## WHAT IS EXPECTED
Determine how many lines in the entries contain the word "Workflow", and give that number with no other text.

(Collected data entries)
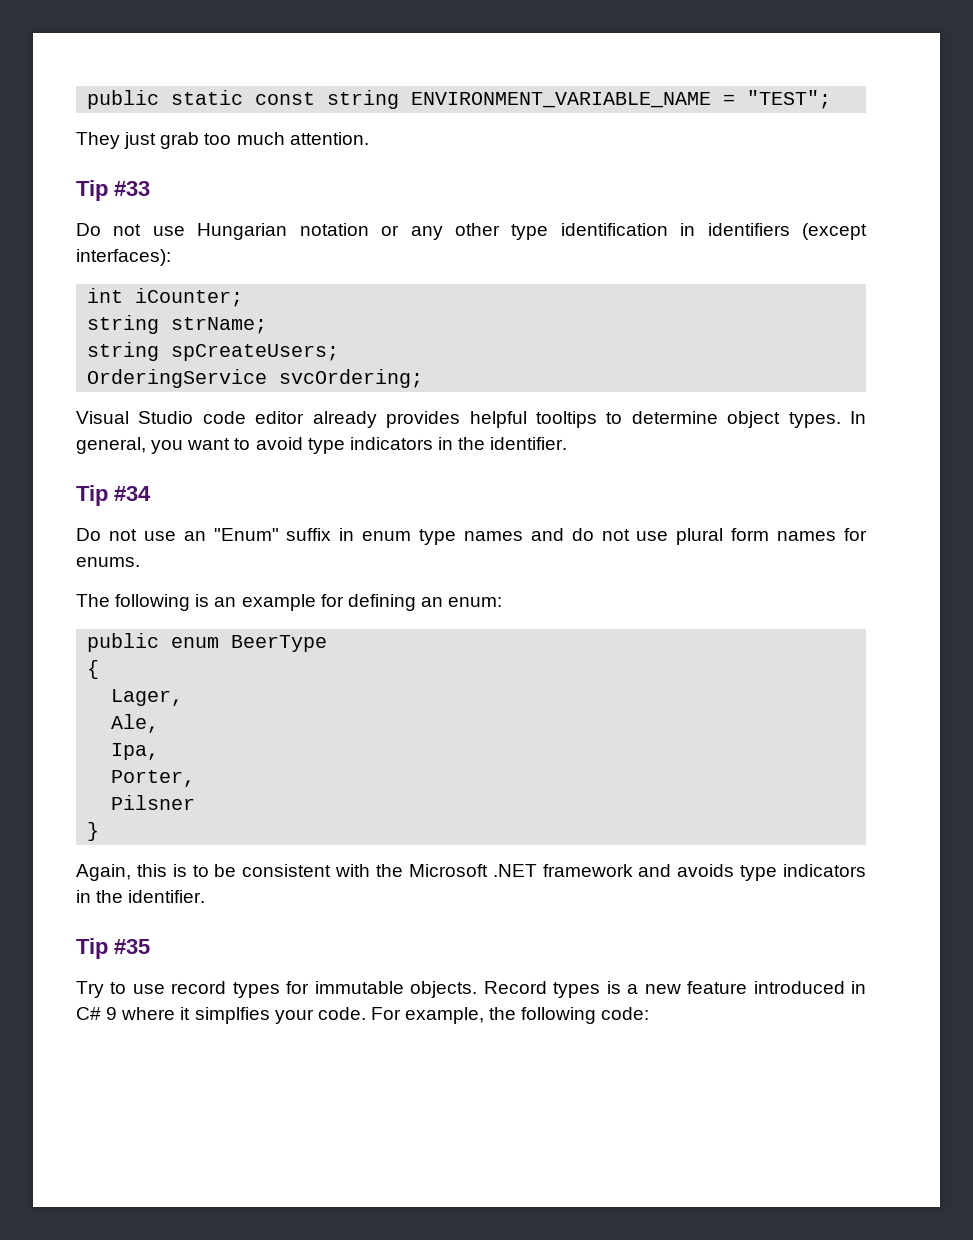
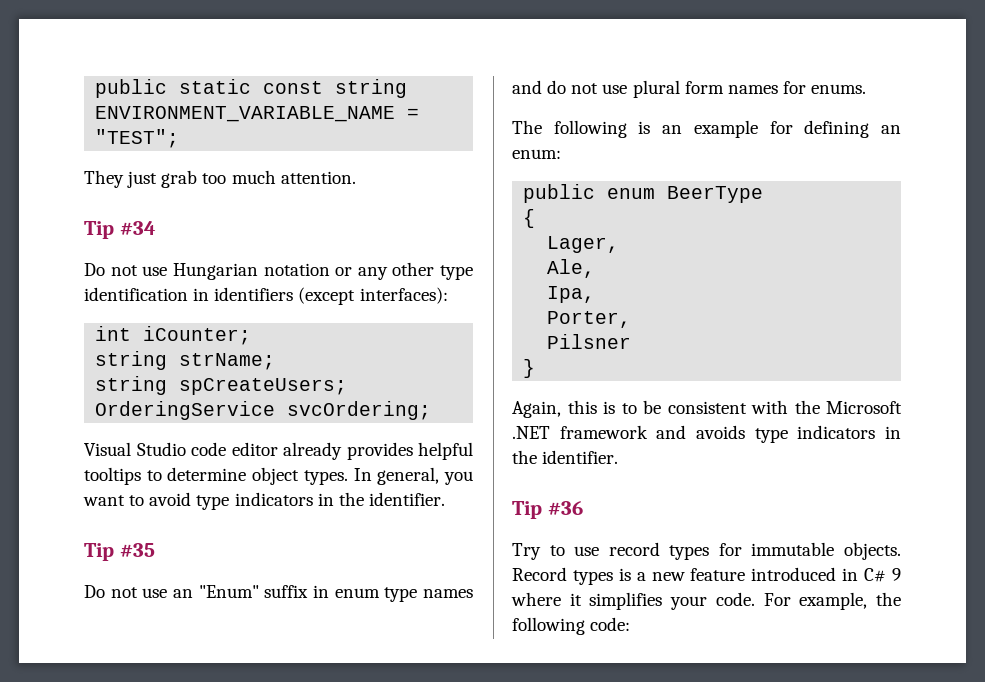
- Tip #33
+ Tip #34
- Tip #34
+ Tip #35
- Tip #35
+ Tip #36
- Record types is a new feature introduced in C# 9 where it simplfies your code.
+ Record types is a new feature introduced in C# 9 where it simplifies your code.

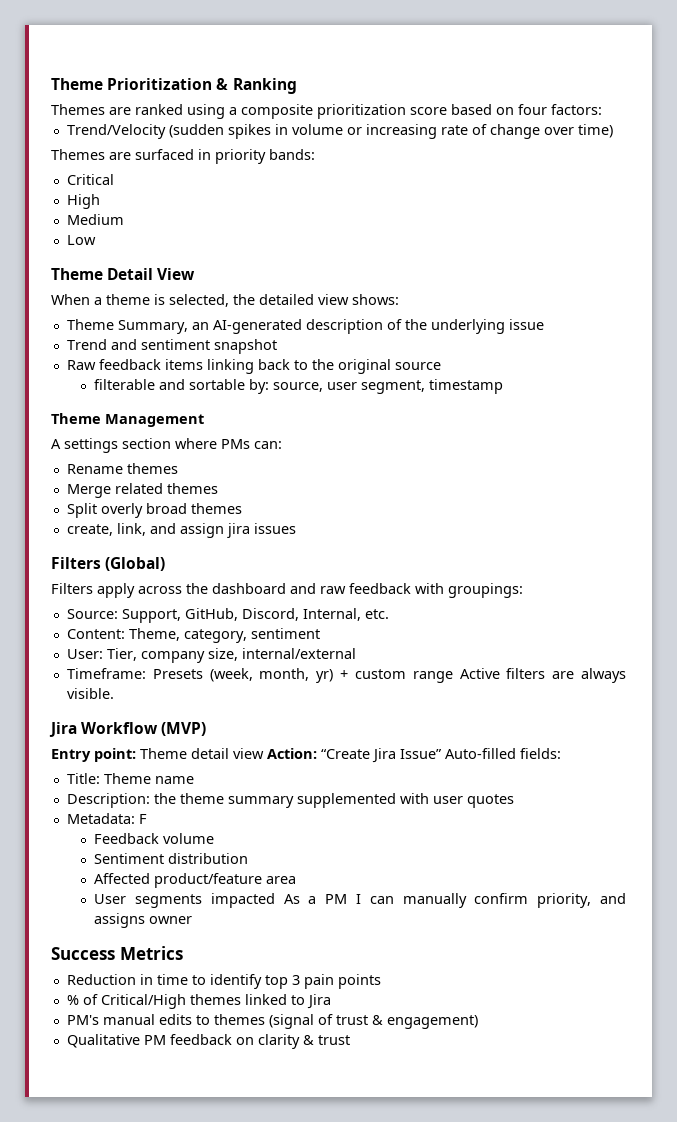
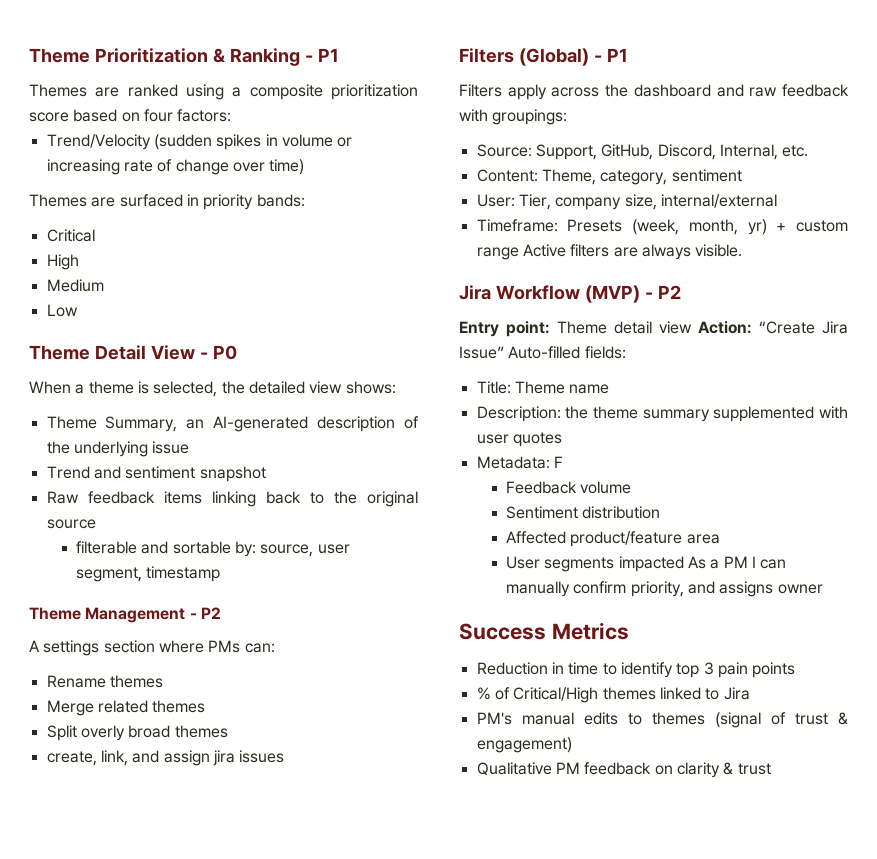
- Theme Prioritization & Ranking
+ Theme Prioritization & Ranking - P1
- Theme Detail View
+ Theme Detail View - P0
- Theme Management
+ Theme Management - P2
- Filters (Global)
+ Filters (Global) - P1
- Jira Workflow (MVP)
+ Jira Workflow (MVP) - P2

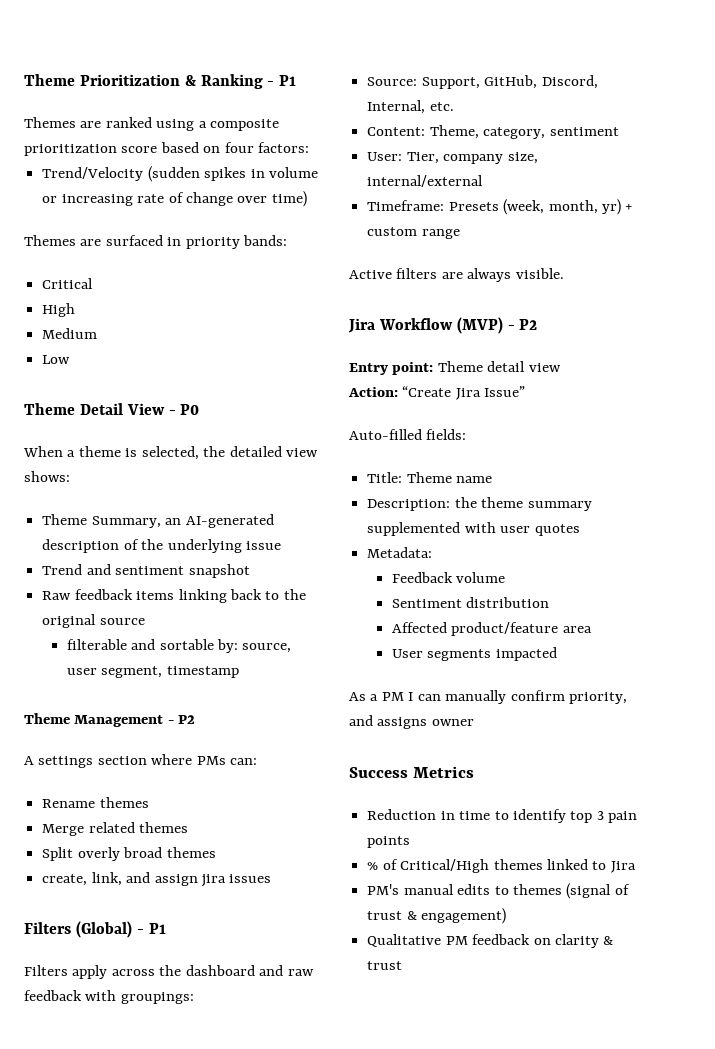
- Timeframe: Presets (week, month, yr) + custom range Active filters are always visible.
+ Timeframe: Presets (week, month, yr) + custom range
+ Active filters are always visible.
- Entry point: Theme detail view Action: “Create Jira Issue” Auto-filled fields:
+ Entry point: Theme detail view
+ Action: “Create Jira Issue”
+ Auto-filled fields:
- Metadata: F
+ Metadata:
- User segments impacted As a PM I can manually confirm priority, and assigns owner
+ User segments impacted
+ As a PM I can manually confirm priority, and assigns owner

## TASK OUTPUT
2